If you've been lucky enough to work on pure agile software projects - consider yourself lucky instead of thinking that it is the norm.
I'm willing to bet that 80-85% of software projects are being run in an hybrid model. Pretty sure that number goes up even higher the larger the company becomes.
As for poopoo'ing waterfall and the thoughts that it can't work - I've worked in waterfall projects that worked and deliver better than some agile projects, and vice versa. Please don't be one of those annoying agile people that only signs the praises of agile, and think everything else is stupid.
1) Waterfall can be perfectly fine when you know all your requirements are fully and thoroughly defined upfront.
2) Of course, that's not the case in the vast majority of software development projects. When some of the requirements are unknown, or... shall we say, a little fluid, then agile is better able to cope.

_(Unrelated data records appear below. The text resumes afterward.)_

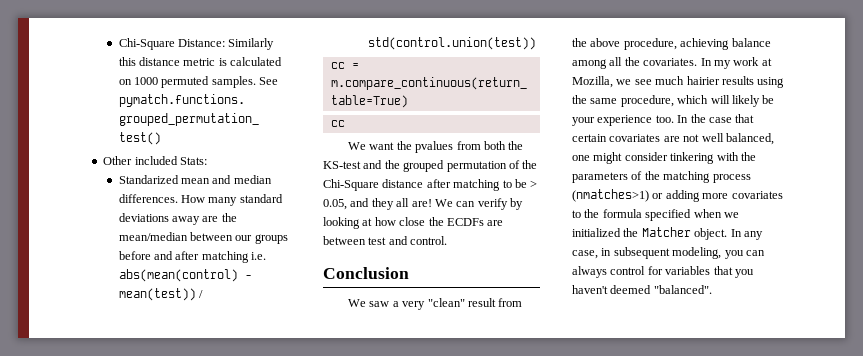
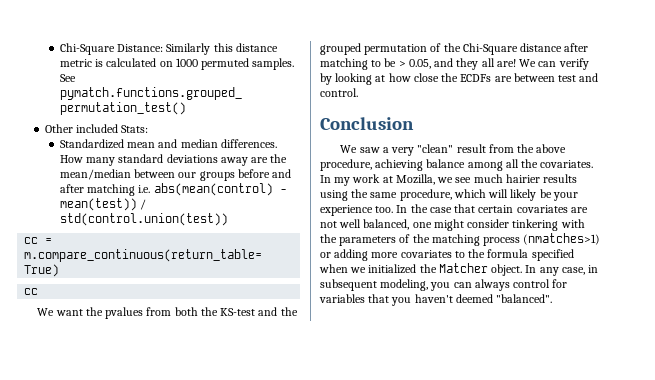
[118,175,179,184] Standarized -> [59,139,124,149] Standardized

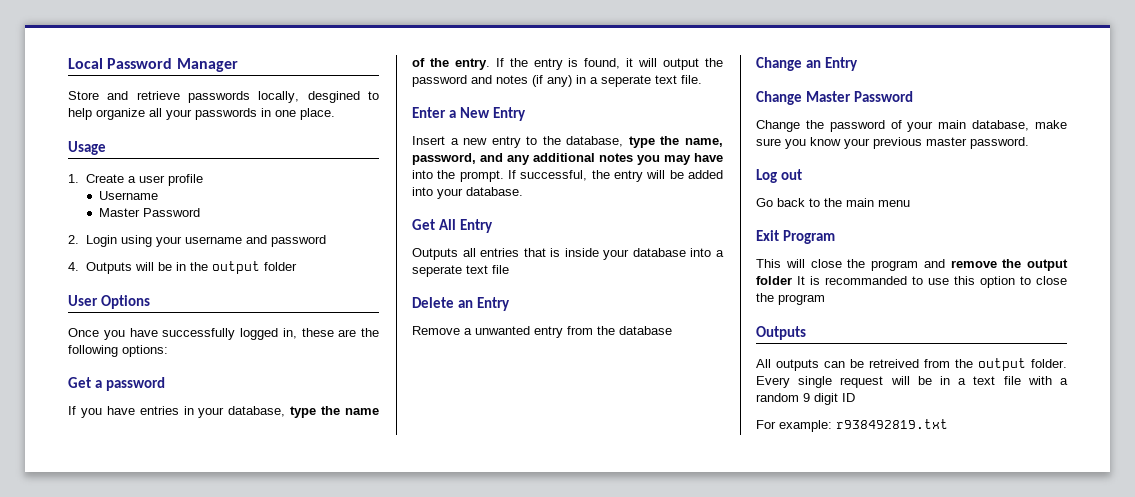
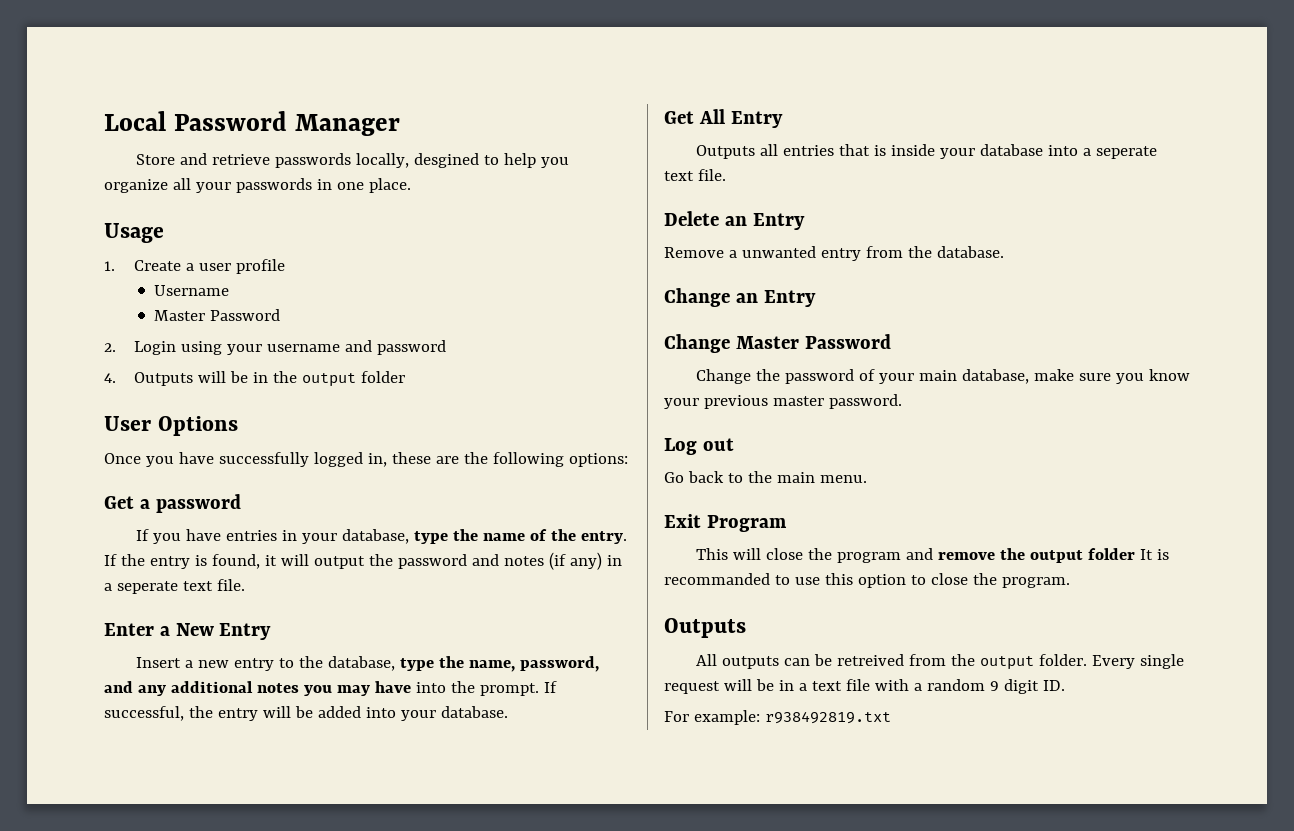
(92, 114) none -> [540,157,569,168] you
[492,265,509,274] file -> [697,169,726,181] file.
[619,326,672,335] database -> [936,246,1004,258] database.
[878,200,910,207] menu -> [819,475,867,483] menu.
[778,294,825,305] program -> [1001,577,1070,588] program.
[842,393,855,402] ID -> [1042,680,1065,691] ID.

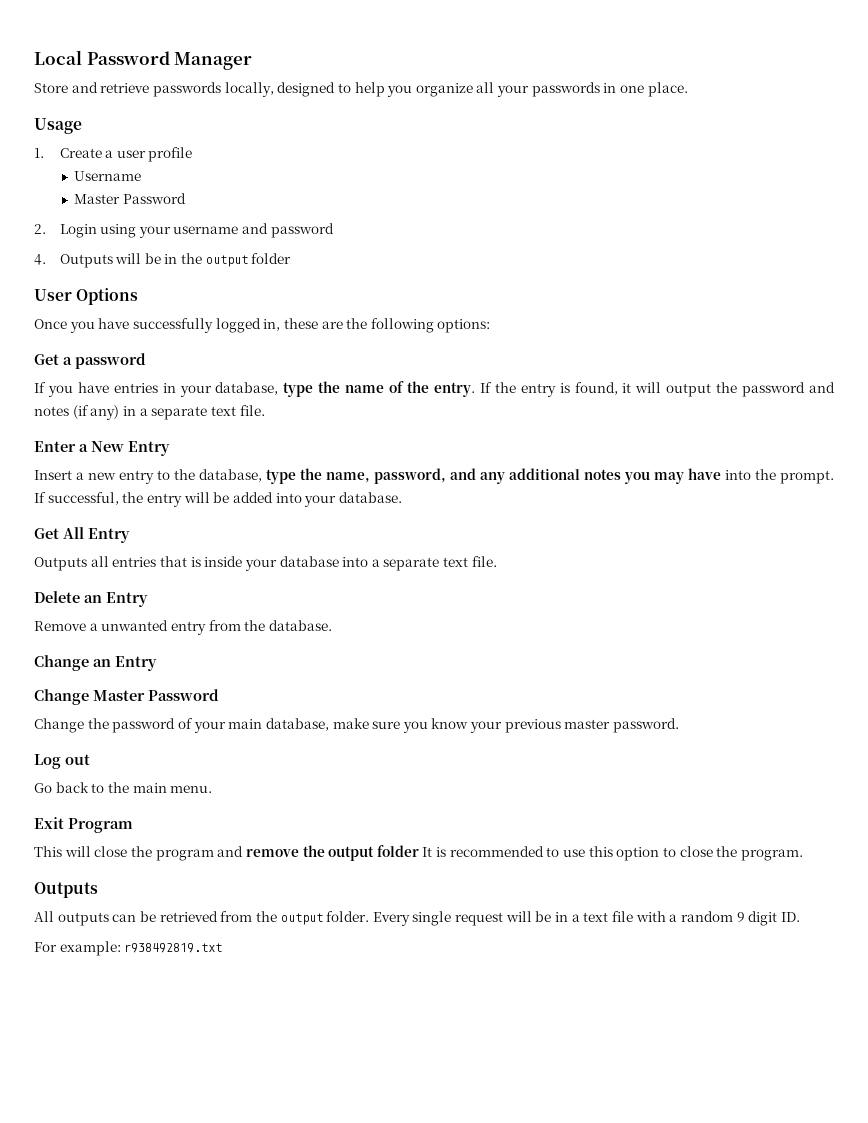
[413,153,479,168] desgined -> [277,82,336,97] designed
[116,581,178,594] seperate -> [151,406,208,420] separate
[1095,146,1157,159] seperate -> [383,557,440,571] separate
[664,573,770,585] recommanded -> [449,846,544,857] recommended
[836,654,904,666] retreived -> [159,911,218,922] retrieved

This is better elementary commentary on the two methodologies. Actual efficiency of implementation of course depends on a host of other factors, that could equally affect a project (positively or negatively), but if we rule out those mediating factors, then the above two statements are at the heart of the difference between the application of these two methodologies.
Now in OP's case, " online surveys, e-learning, platform development, mobile development, WhatsApp solutions and a variety of other offerings to large corporate clients", well and fully defined requirements upfront doesn't seem to apply, hence agile probably be more appropriate.
And that's all I'm going to say on that.